|
|
Regular Expressions
A regular expression is a pattern that describes the format of a string.
In ProGrammar Grammar Definition Language,
regular expressions are delimited by single quotes.
Since regular expressions are considered to be grammar terms, they may occur
anywhere in a production rule that a term is legal. For example:
s ::= '[a-z]+' | some_other_symbol ;
Regular expressions consist of a combination of "regular" characters,
which are taken literally, and "meta" characters, which have special
meaning within the expression. A regular expression that is composed of
only regular characters is equivalent to a literal; e.g., the term
'foo bar'
is equivalent to the literal term:
"foo bar".
All letters and digits are interpreted literally, whereas most punctuation
characters have special interpretations. For example, the period matches
any single character.
|
'...'
|
matches any three characters
|
|
'a.b'
|
matches strings "aab", "abb", "axb", "a2b", etc.
|
In order to match a literal period, the period character must be preceded
by a backslash, which escapes its meta-interpretation.
|
'\..'
|
matches a literal period, followed by any character
|
|
'a\.b'
|
matches string "a.b" only
|
The following characters have special meaning within regular expressions:
|
.
|
A period matches any single character, except for NULL ('\0').
|
|
' '
|
Single quotes delimit a regular expression term.
|
|
" "
|
Double quotes declares a literal string within the expression.
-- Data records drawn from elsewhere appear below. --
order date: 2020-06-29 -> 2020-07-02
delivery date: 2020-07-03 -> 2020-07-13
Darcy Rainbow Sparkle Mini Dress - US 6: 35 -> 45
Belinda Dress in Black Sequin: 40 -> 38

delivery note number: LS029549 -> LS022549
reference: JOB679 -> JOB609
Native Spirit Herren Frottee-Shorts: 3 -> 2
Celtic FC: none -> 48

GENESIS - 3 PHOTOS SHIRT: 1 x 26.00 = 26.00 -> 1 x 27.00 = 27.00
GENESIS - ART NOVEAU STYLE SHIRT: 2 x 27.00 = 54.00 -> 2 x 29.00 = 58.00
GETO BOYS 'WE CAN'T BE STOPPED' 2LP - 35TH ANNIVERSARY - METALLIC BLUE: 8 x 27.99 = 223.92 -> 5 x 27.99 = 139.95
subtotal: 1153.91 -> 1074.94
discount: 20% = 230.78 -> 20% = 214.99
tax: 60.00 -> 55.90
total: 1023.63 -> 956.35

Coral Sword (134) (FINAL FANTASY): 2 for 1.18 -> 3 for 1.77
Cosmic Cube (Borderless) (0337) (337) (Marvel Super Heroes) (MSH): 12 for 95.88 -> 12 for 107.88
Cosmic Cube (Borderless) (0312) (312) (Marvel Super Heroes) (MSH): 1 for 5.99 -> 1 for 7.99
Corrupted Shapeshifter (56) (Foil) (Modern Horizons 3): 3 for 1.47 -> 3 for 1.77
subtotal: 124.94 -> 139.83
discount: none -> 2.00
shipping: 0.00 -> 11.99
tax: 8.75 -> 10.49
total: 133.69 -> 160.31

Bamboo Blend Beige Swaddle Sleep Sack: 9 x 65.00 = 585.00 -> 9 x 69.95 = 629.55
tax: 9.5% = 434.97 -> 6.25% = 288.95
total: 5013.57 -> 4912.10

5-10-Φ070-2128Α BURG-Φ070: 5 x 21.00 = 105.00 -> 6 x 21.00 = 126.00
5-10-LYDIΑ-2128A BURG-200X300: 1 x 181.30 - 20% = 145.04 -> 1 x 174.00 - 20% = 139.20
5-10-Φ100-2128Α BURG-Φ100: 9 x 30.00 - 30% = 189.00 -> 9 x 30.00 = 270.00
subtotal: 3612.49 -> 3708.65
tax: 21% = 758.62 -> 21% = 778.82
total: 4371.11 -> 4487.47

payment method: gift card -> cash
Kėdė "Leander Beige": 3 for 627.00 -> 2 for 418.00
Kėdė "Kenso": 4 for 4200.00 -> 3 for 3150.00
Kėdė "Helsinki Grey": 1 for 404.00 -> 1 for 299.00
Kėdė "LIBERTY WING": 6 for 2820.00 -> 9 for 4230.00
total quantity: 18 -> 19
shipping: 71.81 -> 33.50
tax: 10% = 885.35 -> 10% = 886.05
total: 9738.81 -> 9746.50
This string
must be matched exactly, following all the ordinary rules for literal
strings. Note that all special characters lose their meta-interpretations
within the literal string.
|
|
( )
|
Parentheses group one or more regular expressions together
as a single expression.
|
|
*
|
An asterisk matches zero or more occurrences of the expression that
precedes it. For example, 'a*' matches the strings "a", "aaaaaa", and ""
(empty string).
|
|
+
|
A plus sign matches one or more occurrences of the expression that
precedes it. For example, 'a+' matches the strings "a", and "aaaaaa"; but
not "" (the empty string), since at least one occurrence is required.
|
|
?
|
A question mark matches exactly zero or one occurrence of the preceding
expression. For example, 'a?' matches the strings "a" and "", and only
those strings.
|
|
[ ]
|
Square brackets delimit a character list, which matches any single
character in the list. For example, regular expression '[0123456789]'
matches any single digit. Within a character list, the following additional
meta-characters are defined:
|
-
|
The dash indicates a range of matching character values. For
example, '[0-9]' matches any single digit, and '[a-z]' matches
any single lower-case letter. The dash
is interpreted literally when it's the first or last character in the list.
|
|
^
|
When a caret is the first character in a character list
it's interpreted as a negation symbol, which matches any
character that is not in the list. For example, '[^abc]'
matches any character except for 'a', 'b' or 'c'.
|
All other meta-characters, except for the backslash,
lose their special interpretations when included in a character list,
and are taken literally.
Because the right square bracket delimits the
end of the character list, it must be escaped by a backslash when
included as part of the list; e.g. '[a-z\]]'
|
|
\
|
The backslash is the escape character, which overrides any special
meaning associated with the character that follows it. For example, '\['
is interpreted as a literal "[" (left square bracket) character, not the
beginning of a character list. Standard C escape-sequences are also
recognized (e.g., '\n' is interpreted as a newline).
|
Examples of Regular Expressions
|
alpha
|
::= '[a-zA-Z]+';
|
|
numeric
|
::= '[0-9]+';
|
|
alphanumeric
|
::= '[a-zA-Z0-9]+';
|
|
identifier
|
::= '[a-zA-Z_]+[a-zA-Z0-9_]*';
|
|
hex_number
|
::= '0[xX][a-fA-F0-9]+';
|
|
octal_number
|
::= '0[oO][0-8]+';
|
|
real
|
::= '-?(([0-9]*\.[0-9]+)
([eE][-+]?[0-9]+)?|([0-9]+))';
|
|